One is related to oversized packets that basically stop the server process... which can lead to a denial of service..

The other is a replay issue - which is kinda scary - so nice that they solved it.

A DoS is far less important to me than a data leak/compromise. Especially since both issues require the user to already be authenticated to be exploited. This means only one of your own users could generate the DoS, so whoever doing it would be quite easy to track down.
 
A DoS is far less important to me than a data leak/compromise. Especially since both issues require the user to already be authenticated to be exploited. This means only one of your own users could generate the DoS, so whoever doing it would be quite easy to track down.

The replay issue is more of a concern...
 
The replay issue is more of a concern...

I don't see any replay issue mentionned there. The two new CVEs addressed by 2.4.2 can only lead to an ASSERT(), stopping the process. All the other issues relative to replay attacks have already been patched in previous releases (remember the audit was done on 2.4.0, and we're now up to 2.4.2).
 
http://people.canonical.com/~ubuntu-security/cve/2017/CVE-2017-7479.html

unpatched devices with legacy... 2.4 plugged a hole for DOS...

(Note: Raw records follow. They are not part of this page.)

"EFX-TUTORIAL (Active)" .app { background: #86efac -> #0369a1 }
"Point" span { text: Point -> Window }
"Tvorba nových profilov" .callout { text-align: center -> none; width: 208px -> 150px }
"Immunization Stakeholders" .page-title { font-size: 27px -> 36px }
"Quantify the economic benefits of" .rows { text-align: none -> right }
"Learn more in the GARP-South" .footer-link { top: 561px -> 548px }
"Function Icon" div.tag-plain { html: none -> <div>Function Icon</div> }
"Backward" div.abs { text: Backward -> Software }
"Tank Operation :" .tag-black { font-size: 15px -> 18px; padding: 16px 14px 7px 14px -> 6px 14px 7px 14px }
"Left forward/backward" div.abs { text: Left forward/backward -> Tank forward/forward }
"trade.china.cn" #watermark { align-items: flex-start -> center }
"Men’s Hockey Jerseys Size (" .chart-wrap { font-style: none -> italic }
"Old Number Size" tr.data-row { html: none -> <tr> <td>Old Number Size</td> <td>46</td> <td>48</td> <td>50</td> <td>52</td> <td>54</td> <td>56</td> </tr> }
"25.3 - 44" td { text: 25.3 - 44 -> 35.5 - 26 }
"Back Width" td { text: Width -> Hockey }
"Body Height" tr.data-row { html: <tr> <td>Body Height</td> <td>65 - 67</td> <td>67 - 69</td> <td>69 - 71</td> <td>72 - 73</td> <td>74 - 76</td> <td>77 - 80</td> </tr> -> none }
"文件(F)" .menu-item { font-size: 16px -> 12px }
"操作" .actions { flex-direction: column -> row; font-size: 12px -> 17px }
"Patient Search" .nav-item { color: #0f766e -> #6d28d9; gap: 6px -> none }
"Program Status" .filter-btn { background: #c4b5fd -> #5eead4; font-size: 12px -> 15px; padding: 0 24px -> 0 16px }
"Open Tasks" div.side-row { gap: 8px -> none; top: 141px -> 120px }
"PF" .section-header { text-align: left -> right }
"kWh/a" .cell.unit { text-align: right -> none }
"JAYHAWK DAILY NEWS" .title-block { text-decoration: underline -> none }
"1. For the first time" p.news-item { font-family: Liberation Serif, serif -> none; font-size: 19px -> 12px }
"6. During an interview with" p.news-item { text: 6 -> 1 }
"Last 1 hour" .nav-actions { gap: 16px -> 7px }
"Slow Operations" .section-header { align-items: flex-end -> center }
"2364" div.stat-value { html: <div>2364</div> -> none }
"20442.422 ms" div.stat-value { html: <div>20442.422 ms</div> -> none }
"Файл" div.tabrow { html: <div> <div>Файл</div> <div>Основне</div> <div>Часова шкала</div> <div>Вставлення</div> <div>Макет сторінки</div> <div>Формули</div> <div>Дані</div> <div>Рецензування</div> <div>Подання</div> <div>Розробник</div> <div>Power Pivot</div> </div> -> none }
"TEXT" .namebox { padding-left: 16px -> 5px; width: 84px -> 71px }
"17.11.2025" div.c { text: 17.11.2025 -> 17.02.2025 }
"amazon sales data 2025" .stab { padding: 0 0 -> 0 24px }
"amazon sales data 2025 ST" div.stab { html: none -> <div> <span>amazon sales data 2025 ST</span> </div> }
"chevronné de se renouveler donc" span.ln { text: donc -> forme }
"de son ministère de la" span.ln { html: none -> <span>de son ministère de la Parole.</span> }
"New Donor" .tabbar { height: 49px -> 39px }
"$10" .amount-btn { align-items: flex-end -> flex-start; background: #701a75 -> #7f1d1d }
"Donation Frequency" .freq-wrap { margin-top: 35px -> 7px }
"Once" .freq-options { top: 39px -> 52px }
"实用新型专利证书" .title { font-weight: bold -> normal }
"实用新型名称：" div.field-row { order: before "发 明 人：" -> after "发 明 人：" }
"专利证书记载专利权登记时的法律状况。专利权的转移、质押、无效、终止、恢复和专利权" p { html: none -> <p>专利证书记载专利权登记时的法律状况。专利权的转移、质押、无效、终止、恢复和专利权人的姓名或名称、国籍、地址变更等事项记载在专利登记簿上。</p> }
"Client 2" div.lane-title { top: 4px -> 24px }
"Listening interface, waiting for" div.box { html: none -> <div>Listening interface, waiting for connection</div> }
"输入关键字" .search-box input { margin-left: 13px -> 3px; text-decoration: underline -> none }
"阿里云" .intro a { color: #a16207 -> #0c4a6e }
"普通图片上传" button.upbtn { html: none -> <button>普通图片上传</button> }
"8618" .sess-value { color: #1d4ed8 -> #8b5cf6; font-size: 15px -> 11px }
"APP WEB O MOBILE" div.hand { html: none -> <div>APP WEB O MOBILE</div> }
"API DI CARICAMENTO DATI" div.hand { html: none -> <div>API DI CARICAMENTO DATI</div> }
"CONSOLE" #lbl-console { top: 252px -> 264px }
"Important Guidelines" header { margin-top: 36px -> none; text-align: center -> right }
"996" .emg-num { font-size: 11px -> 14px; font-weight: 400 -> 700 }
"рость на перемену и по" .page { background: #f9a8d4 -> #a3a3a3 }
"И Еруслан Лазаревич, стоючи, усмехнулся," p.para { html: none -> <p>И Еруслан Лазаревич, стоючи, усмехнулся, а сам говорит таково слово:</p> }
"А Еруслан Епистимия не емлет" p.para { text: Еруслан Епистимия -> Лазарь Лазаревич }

depends on how one plays it... sometimes folks just want to listen in... the rollover on packet id's was a weakness...

That article you linked makes no mention of a replay either.

It was discovered that OpenVPN improperly triggered an assert when
packet ids rolled over. An authenticated remote attacker could use
this to cause a denial of service (application crash).

The rollover leads to a crash, not to any kind of replay.